A useful recurrence relation exists for $c_n(w)$, $n \geqslant 0$,
\begin{align}
c_n(w) = \frac{P_n+P_{n-1}w}{Q_n +Q_{n-1} w} \tag{1}\label{eq1}
\end{align}
where we use initial conditions, $P_0 = q_0, Q_0 = 1, P_{-1} = 1, Q_{-1}=0$ and the $P_n, Q_n$ do not depend on $w$ and can be obtained from the recurrence,
\begin{align}
\begin{array}{l}
P_{n+1} = q_{n+1}P_n + p_{n+1} P_{n-1} \\
Q_{n+1} = q_{n+1}Q_n + p_{n+1} Q_{n-1} .
\end{array}\tag{2}\label{eq2}
\end{align}
This is proved by induction.  We observe that the given initial conditions imply equation \eqref{eq1} holds when $n=0$.  Then, if \eqref{eq1} holds for some $n \geqslant 0$, from the definition,
\begin{align}
c_{n+1}(w) &= c_n(p_{n+1}/(q_{n+1}+w)) \\
&= \frac{P_n+P_{n-1}(p_{n+1}/(q_{n+1}+w))}{Q_n+Q_{n-1}(p_{n+1}/(q_{n+1}+w))} \\
&=\frac{P_{n}q_{n+1}+P_n w + P_{n-1}p_{n+1}}{Q_{n}q_{n+1}+Q_n w + Q_{n-1}p_{n+1}} \\
&=\frac{P_{n+1}+P_n w}{Q_{n+1}+Q_n w}.
\end{align}
Thus \eqref{eq1} also holds for $n+1$ with the new coefficients $P_{n+1}, Q_{n+1}$ given by \eqref{eq2}.
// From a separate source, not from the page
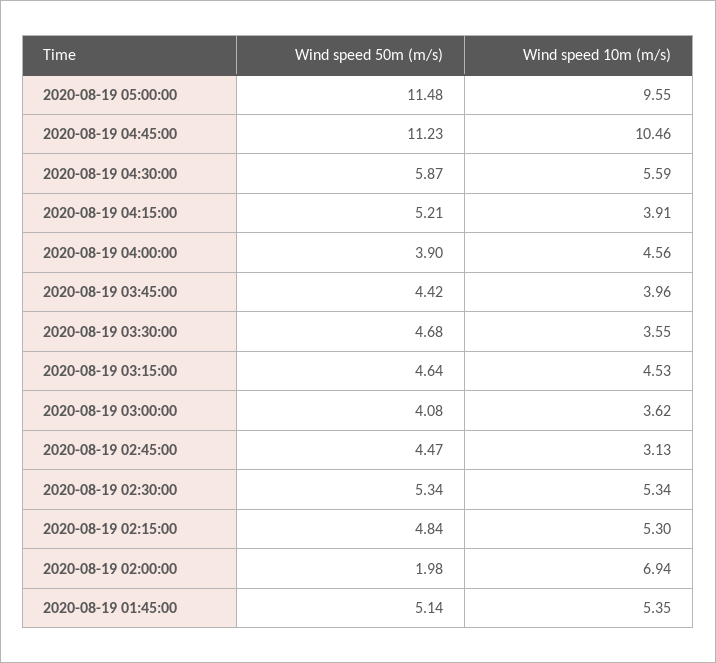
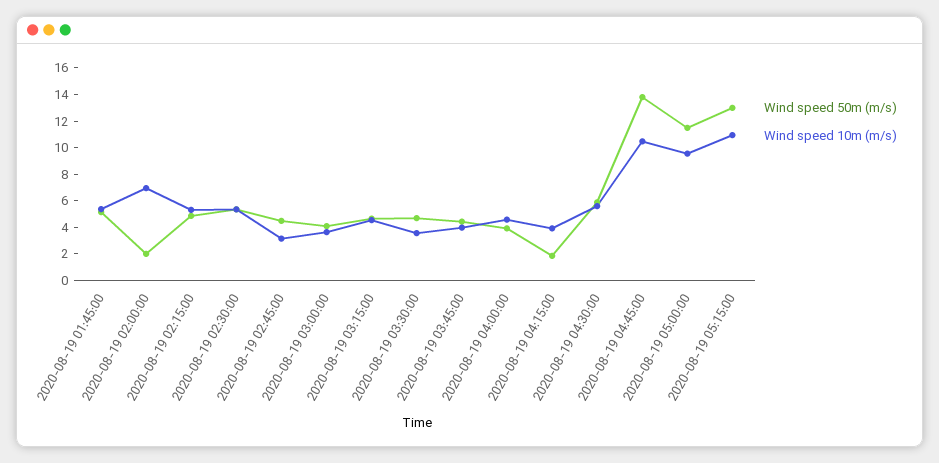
Wind speed 50m (m/s), 2020-08-19 04:45:00: 11.23 -> 14
Wind speed 50m (m/s), 2020-08-19 04:15:00: 5.21 -> 2
Wind speed 50m (m/s), 2020-08-19 05:15:00: none -> 13
Wind speed 10m (m/s), 2020-08-19 05:15:00: none -> 11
Applied to the case in hand, we take $q_0 = 0, p_n = 3, q_n=2$ and $w = i$, so that $c_0(i) = i, c_1(i) = 3/(2+i)$ and in general $c_n(i) = a_{n+1}$.
We can solve the two recurrence relations for $P_n, Q_n$ using standard techniques with the initial conditions provided above, obtaining
\begin{align}
P_{n} &= \frac{3}{4} (3^{n} - (-1)^n) \\
Q_{n} &= \frac{1}{4} (3^{n+1} +(-1)^n )
\end{align}
In this form, eliminating the factor $4$, we obtain, for general $w$,
\begin{align}
c_{n-1}(w) &= \frac{3(3^{n-1}-(-1)^{n-1})+3w(3^{n-2}-(-1)^{n-2})}{3^n+(-1)^{n-1}+w(3^{n-1}+(-1)^{n-2})} \\
&=\frac{(3+w)(-3)^{n-1}-3+3w}{(3+w)(-3)^{n-1}+1-w} \\
&=1+\frac{12(1-w)}{(3+w)(-3)^{n}-3(1-w)}.
\end{align}
From which it is clear the recurrence will converge to $1$ regardless of the starting value $w$ provided not $-3$.  Setting $w=i$ this becomes after multiplying numerator and denominator by $(1+i)/2$
\begin{align}
a_n &= c_{n-1}(i) \\
&=1+\frac{12}{(1+2i)(-3)^{n}-3}.
\end{align}
A: We have that $-3$ and $1$ are fixed point of $f(z)=\frac{3}{2+z}$. I know that there's a theorem from dynamic systems theory (although I don't know the precise hypothesis) that says that a fixed point $z_0$ of $f$ is an attractor or a repeller depending on whether $|f'(z_0)|$ is less than or greater than $1$.
In this case it would show that the sequence converges to $1$.
May be some expert on the field could confirm if the theorem apply here?